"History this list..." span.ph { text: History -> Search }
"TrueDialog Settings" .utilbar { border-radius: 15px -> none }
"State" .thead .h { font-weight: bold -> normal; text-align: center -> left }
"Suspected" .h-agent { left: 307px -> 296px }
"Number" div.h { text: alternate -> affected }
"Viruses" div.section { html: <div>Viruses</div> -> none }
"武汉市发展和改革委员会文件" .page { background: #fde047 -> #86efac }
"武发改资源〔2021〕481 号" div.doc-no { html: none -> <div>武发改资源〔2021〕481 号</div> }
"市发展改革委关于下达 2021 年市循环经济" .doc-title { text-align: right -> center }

# # #

EXERCISE OBJECTIVE »
All records shown above are to be output exactly.

OUTPUT »
"History this list..." span.ph { text: History -> Search }
"TrueDialog Settings" .utilbar { border-radius: 15px -> none }
"State" .thead .h { font-weight: bold -> normal; text-align: center -> left }
"Suspected" .h-agent { left: 307px -> 296px }
"Number" div.h { text: alternate -> affected }
"Viruses" div.section { html: <div>Viruses</div> -> none }
"武汉市发展和改革委员会文件" .page { background: #fde047 -> #86efac }
"武发改资源〔2021〕481 号" div.doc-no { html: none -> <div>武发改资源〔2021〕481 号</div> }
"市发展改革委关于下达 2021 年市循环经济" .doc-title { text-align: right -> center }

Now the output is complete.